## Work request
From the line containing "Top O Morn Ballina" to the end of the data, retype every line exactly and nothing else. Drop the pictures.

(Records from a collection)
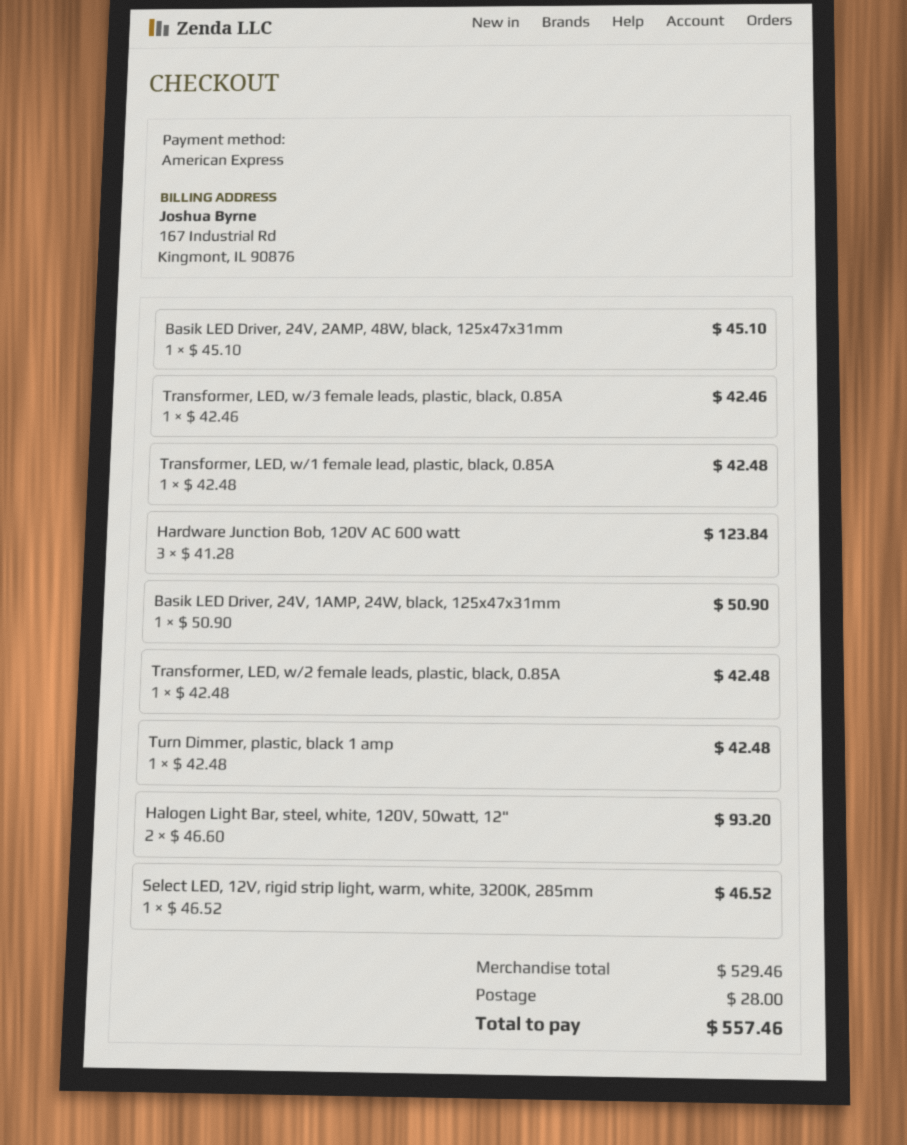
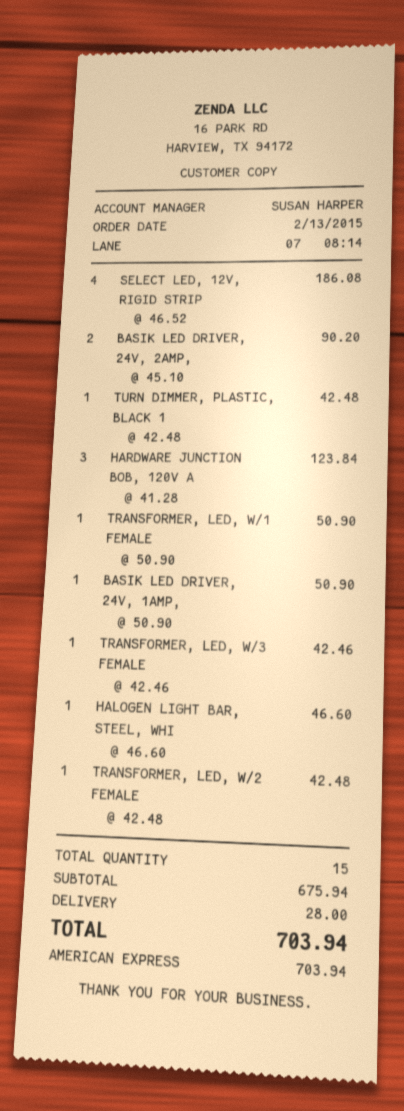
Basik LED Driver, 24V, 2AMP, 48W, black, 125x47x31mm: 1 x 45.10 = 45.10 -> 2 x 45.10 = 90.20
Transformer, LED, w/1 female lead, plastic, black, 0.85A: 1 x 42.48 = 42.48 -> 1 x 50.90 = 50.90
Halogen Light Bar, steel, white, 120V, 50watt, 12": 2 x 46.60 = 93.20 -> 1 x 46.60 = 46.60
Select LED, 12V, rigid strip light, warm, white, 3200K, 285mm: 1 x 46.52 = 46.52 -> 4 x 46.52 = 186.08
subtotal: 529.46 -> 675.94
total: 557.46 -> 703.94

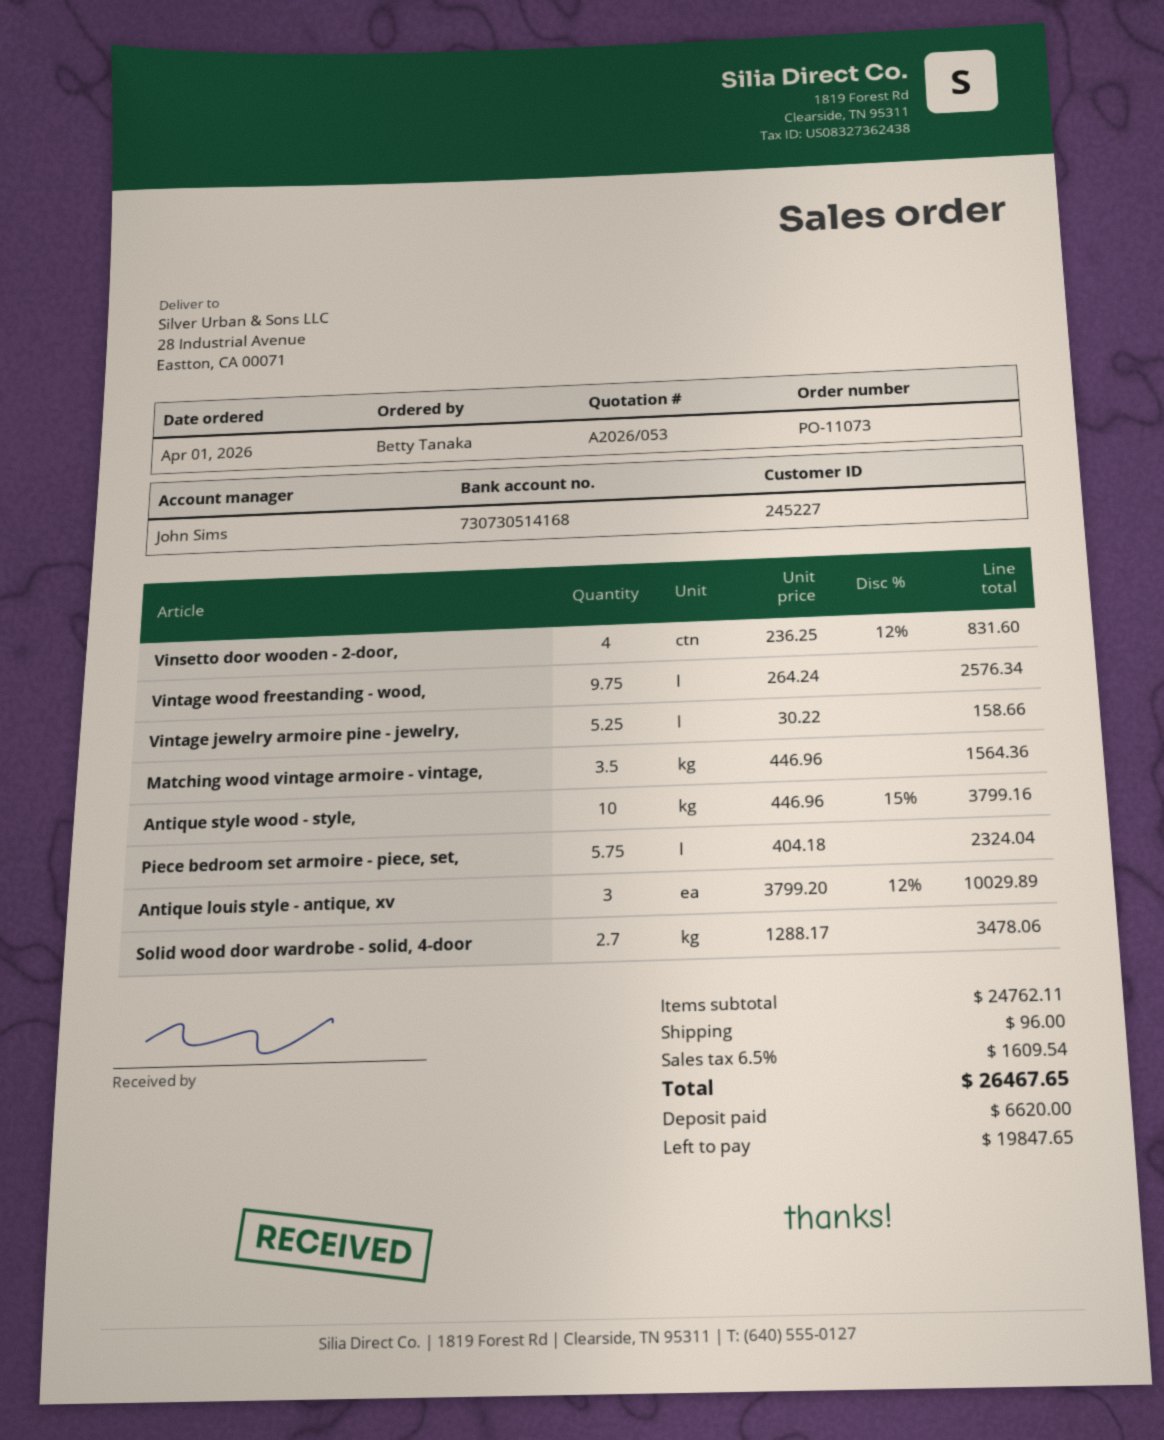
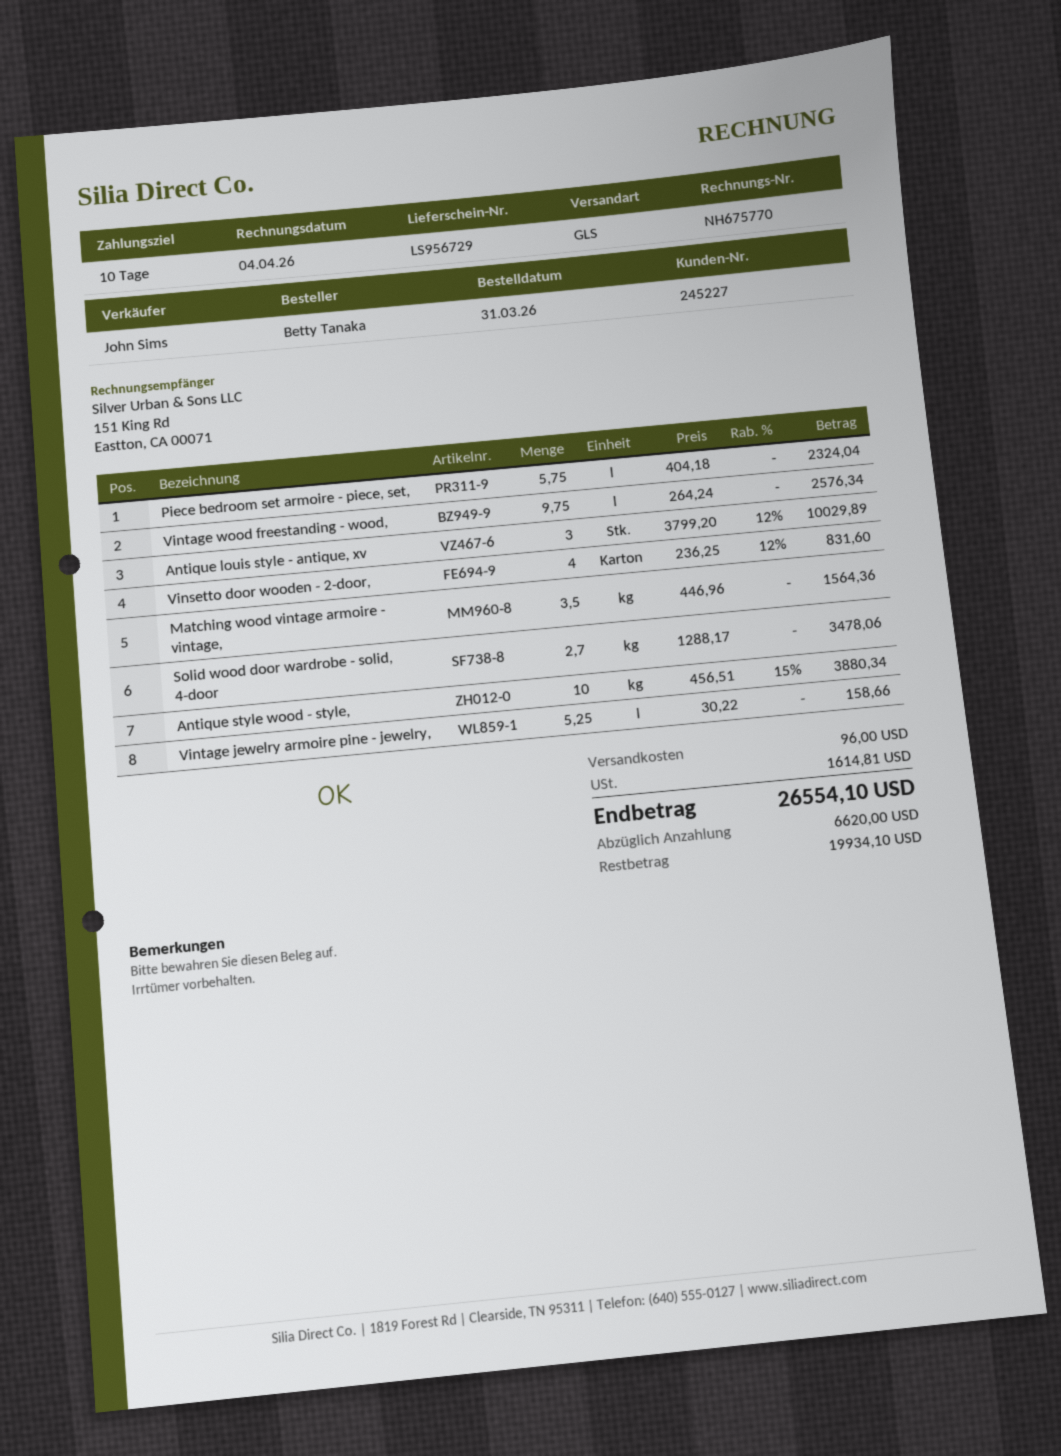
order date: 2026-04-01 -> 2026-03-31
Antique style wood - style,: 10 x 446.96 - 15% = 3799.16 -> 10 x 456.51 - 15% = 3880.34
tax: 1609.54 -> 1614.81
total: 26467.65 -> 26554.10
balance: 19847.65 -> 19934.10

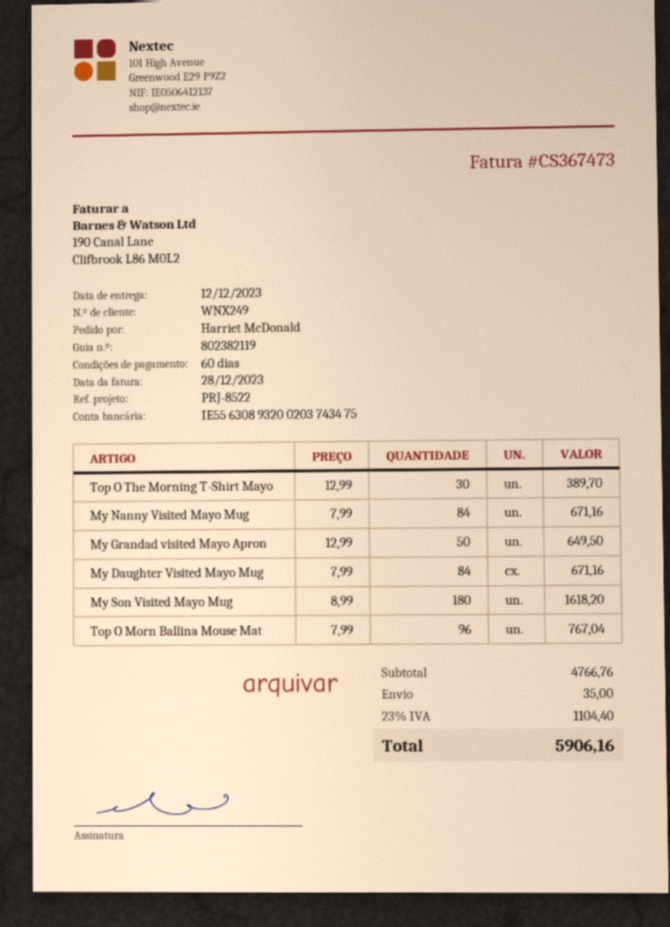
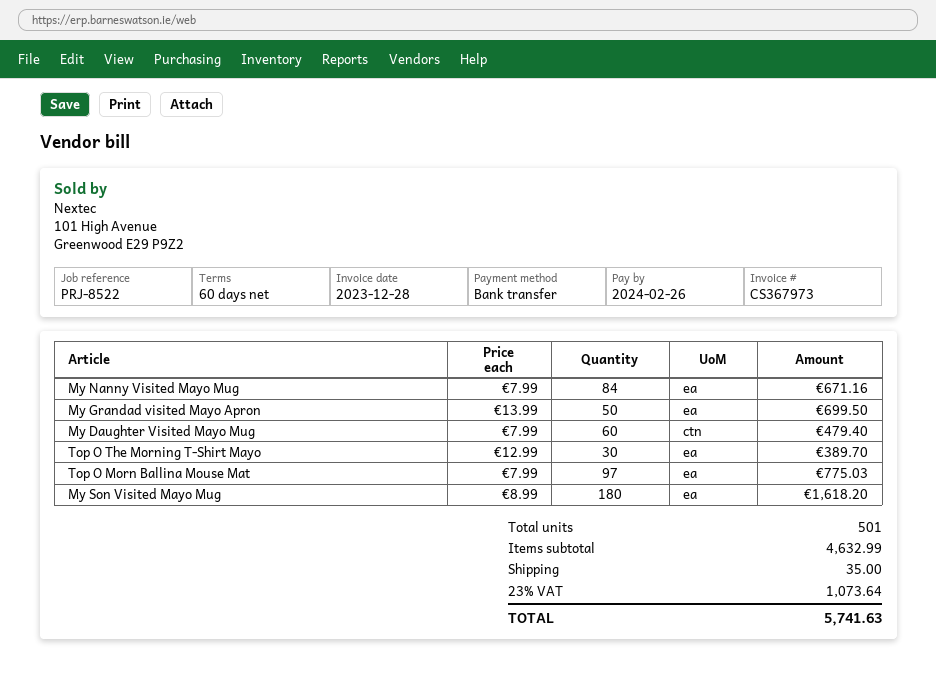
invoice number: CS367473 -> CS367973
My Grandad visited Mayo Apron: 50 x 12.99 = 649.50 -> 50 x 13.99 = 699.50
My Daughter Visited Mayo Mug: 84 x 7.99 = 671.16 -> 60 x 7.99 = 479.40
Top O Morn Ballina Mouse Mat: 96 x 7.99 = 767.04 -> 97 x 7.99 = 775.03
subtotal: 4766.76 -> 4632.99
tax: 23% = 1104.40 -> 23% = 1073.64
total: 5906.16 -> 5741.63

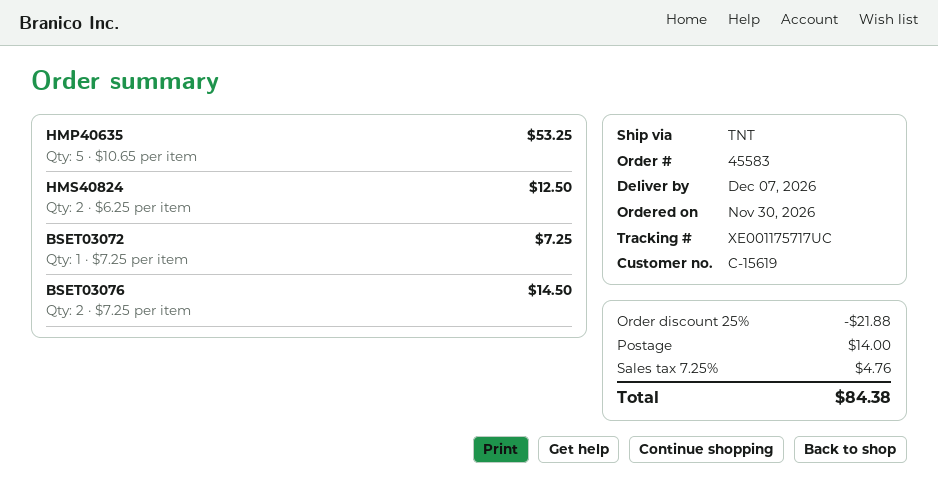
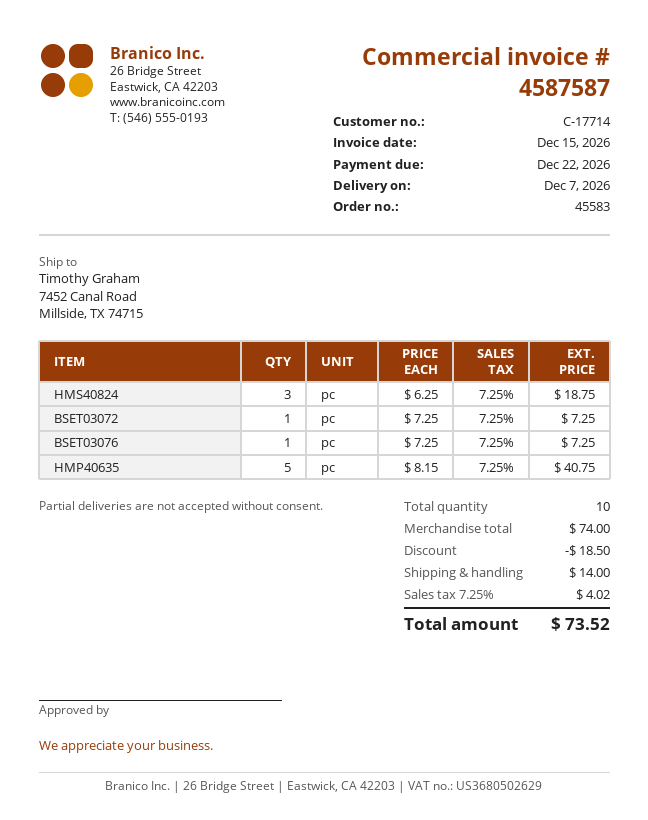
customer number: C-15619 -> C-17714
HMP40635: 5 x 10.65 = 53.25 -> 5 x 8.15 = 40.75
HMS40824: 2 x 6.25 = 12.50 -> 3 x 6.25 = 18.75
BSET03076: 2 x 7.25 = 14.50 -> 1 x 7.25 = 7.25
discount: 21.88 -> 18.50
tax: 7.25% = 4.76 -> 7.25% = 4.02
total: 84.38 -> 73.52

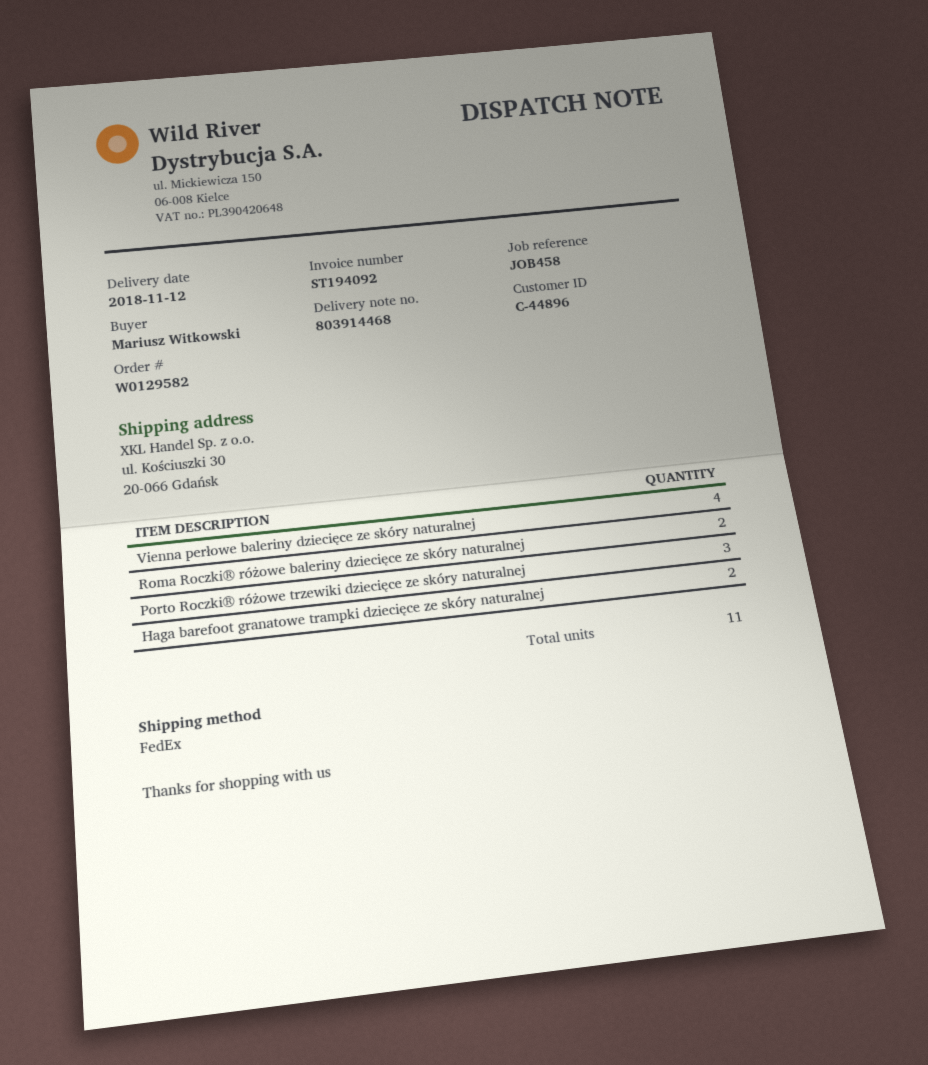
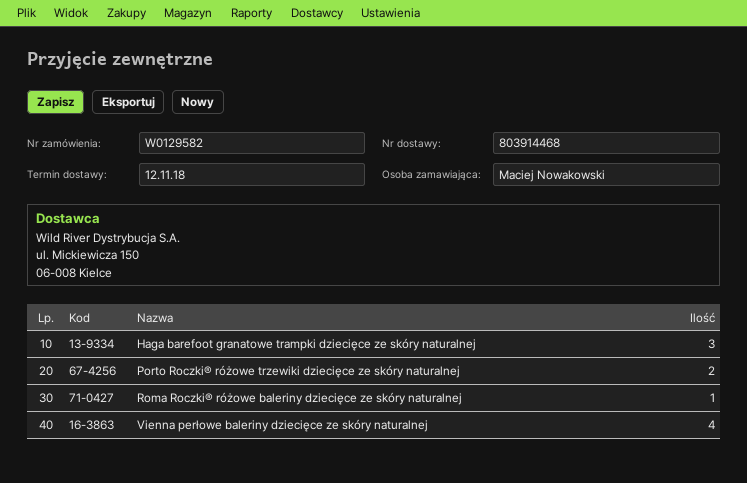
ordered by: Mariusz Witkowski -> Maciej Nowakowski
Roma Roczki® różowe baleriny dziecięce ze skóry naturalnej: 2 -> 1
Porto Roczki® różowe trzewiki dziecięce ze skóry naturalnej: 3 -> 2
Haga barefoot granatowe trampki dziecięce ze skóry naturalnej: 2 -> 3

## Solution to this problem
Top O Morn Ballina Mouse Mat: 96 x 7.99 = 767.04 -> 97 x 7.99 = 775.03
subtotal: 4766.76 -> 4632.99
tax: 23% = 1104.40 -> 23% = 1073.64
total: 5906.16 -> 5741.63

customer number: C-15619 -> C-17714
HMP40635: 5 x 10.65 = 53.25 -> 5 x 8.15 = 40.75
HMS40824: 2 x 6.25 = 12.50 -> 3 x 6.25 = 18.75
BSET03076: 2 x 7.25 = 14.50 -> 1 x 7.25 = 7.25
discount: 21.88 -> 18.50
tax: 7.25% = 4.76 -> 7.25% = 4.02
total: 84.38 -> 73.52

ordered by: Mariusz Witkowski -> Maciej Nowakowski
Roma Roczki® różowe baleriny dziecięce ze skóry naturalnej: 2 -> 1
Porto Roczki® różowe trzewiki dziecięce ze skóry naturalnej: 3 -> 2
Haga barefoot granatowe trampki dziecięce ze skóry naturalnej: 2 -> 3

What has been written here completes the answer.